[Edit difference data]
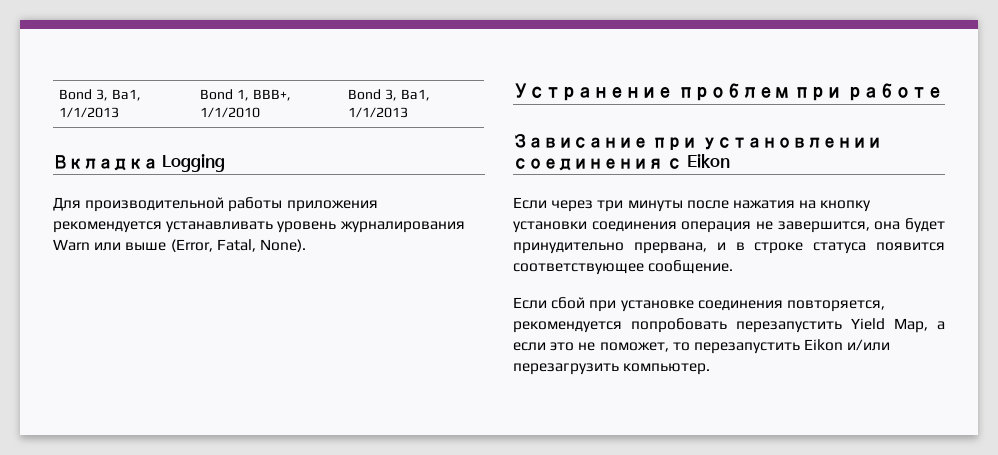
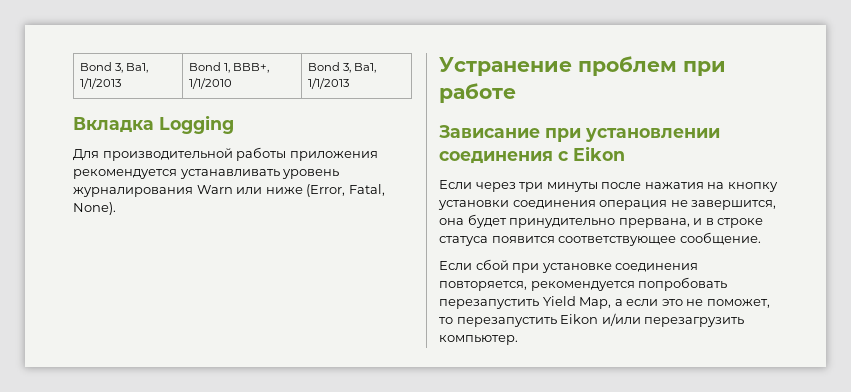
- Для производительной работы приложения рекомендуется устанавливать уровень журналирования Warn или выше (Error, Fatal, None).
+ Для производительной работы приложения рекомендуется устанавливать уровень журналирования Warn или ниже (Error, Fatal, None).

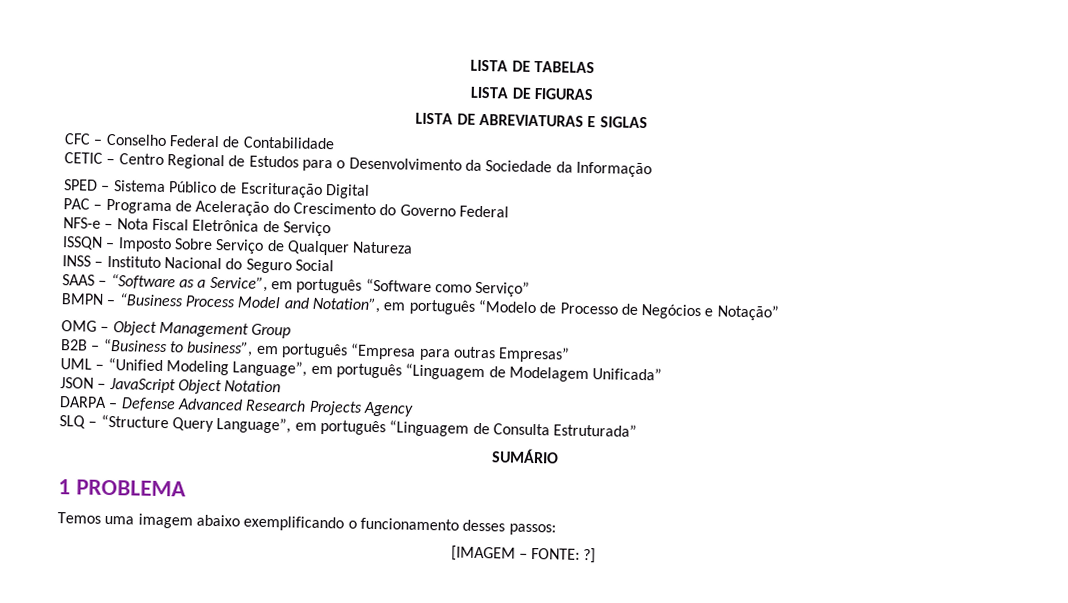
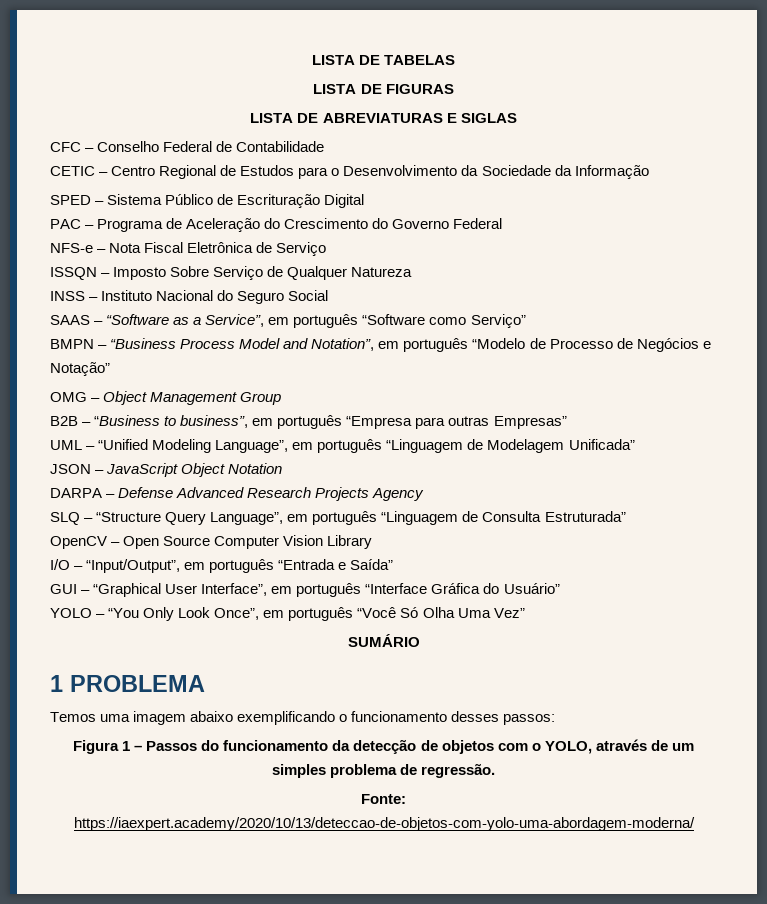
+ OpenCV – Open Source Computer Vision Library
+ I/O – “Input/Output”, em português “Entrada e Saída”
+ GUI – “Graphical User Interface”, em português “Interface Gráfica do Usuário”
+ YOLO – “You Only Look Once”, em português “Você Só Olha Uma Vez”
- [IMAGEM – FONTE: ?]
+ Figura 1 – Passos do funcionamento da detecção de objetos com o YOLO, através de um simples problema de regressão.
+ Fonte: https://iaexpert.academy/2020/10/13/deteccao-de-objetos-com-yolo-uma-abordagem-moderna/

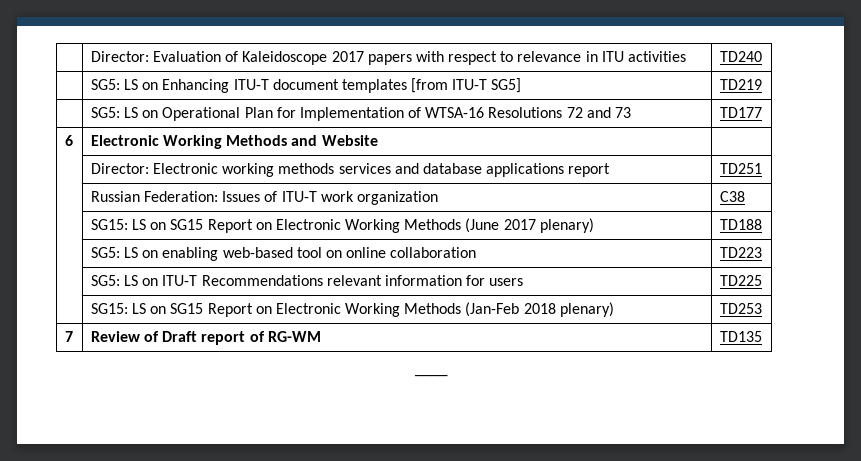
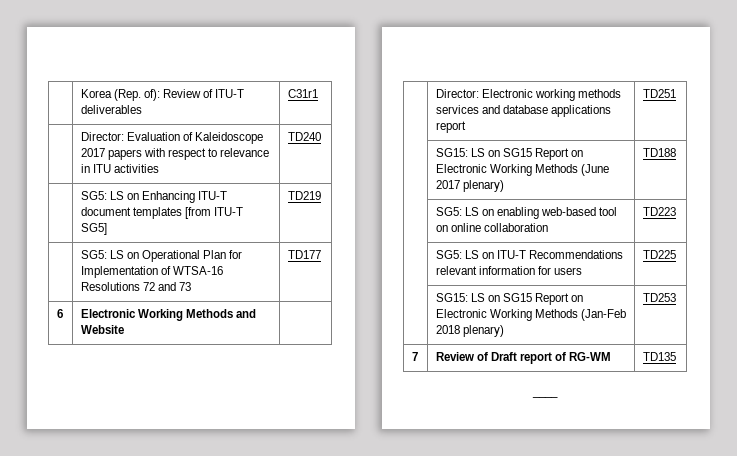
+ | Korea (Rep. of): Review of ITU-T deliverables | C31r1
- | Russian Federation: Issues of ITU-T work organization | C38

Goal of the exercise
Only lines containing "работы" belong in the answer; copy every such line from the records.

Answer for this exercise
- Для производительной работы приложения рекомендуется устанавливать уровень журналирования Warn или выше (Error, Fatal, None).
+ Для производительной работы приложения рекомендуется устанавливать уровень журналирования Warn или ниже (Error, Fatal, None).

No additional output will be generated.